Yes, Jeremiah, we've all been laughing our ribs sore except you and the
Moon-calf; and he'll laugh, too, when he understands, and is crowned as
the Bull of Diana." You'd better go to Chelsea; there's room
for a growler there, where Life is serious and Art its appanage.
As if Art was not self-conscious selected, quintessential Life! Go
to Chelsea, Jeremiah! John Tweed's the only artist there, and he's
too busy with his sculpture--and with the Comedy--to heed your croakings.
"Well," said Jeremiah, "there is much in what you say;
but I wish I had your clinom--barometer!"

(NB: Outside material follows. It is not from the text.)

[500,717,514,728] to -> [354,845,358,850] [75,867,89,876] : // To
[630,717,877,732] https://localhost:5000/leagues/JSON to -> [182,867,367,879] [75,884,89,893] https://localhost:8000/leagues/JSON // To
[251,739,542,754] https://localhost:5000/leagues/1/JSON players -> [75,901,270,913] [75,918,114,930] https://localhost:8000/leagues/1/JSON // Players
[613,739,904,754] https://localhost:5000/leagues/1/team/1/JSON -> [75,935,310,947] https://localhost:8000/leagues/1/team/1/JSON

"My dear ass," I replied, "do leave something for
Doris to do!"
More cheerfully: "Right, Ezekiel, but--what's the matter Ninon?"
We smiled, sun-bright, as he marched away whistling.

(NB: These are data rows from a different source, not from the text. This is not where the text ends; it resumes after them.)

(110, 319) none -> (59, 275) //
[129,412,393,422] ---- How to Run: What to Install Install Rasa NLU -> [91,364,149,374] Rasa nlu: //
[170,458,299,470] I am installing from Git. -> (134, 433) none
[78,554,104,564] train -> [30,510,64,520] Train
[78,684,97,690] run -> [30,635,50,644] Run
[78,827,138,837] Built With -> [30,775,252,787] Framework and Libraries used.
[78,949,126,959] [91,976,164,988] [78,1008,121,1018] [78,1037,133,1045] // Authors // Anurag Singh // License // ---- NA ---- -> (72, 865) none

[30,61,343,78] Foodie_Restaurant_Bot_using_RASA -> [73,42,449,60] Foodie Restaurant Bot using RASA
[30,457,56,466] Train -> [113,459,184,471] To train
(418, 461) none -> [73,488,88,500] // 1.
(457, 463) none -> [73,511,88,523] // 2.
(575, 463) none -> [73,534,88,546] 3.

I lighted another pipe and settled down to look at Doris --at
Doris--at Doris.
I should like to learn the Ritual of the Comedy. But it was joy
enough, surely, only to look on at it. I swooned into an ecstasy
of contemplation, while the Poet still thundered, urgent, flaming,
insistent--
"It is not his supreme technical excellence that places Gustave
Doré so high above all souls of painters, living or dead; it is not
even his miraculous feeling for the spiritual, the mystic, the
Unknowable--for in these things he is rivalled by Bougereau on the one
hand and the Hon. John Collier on the other; but--"
Oh, Doris, Doris, not a muscle quivers!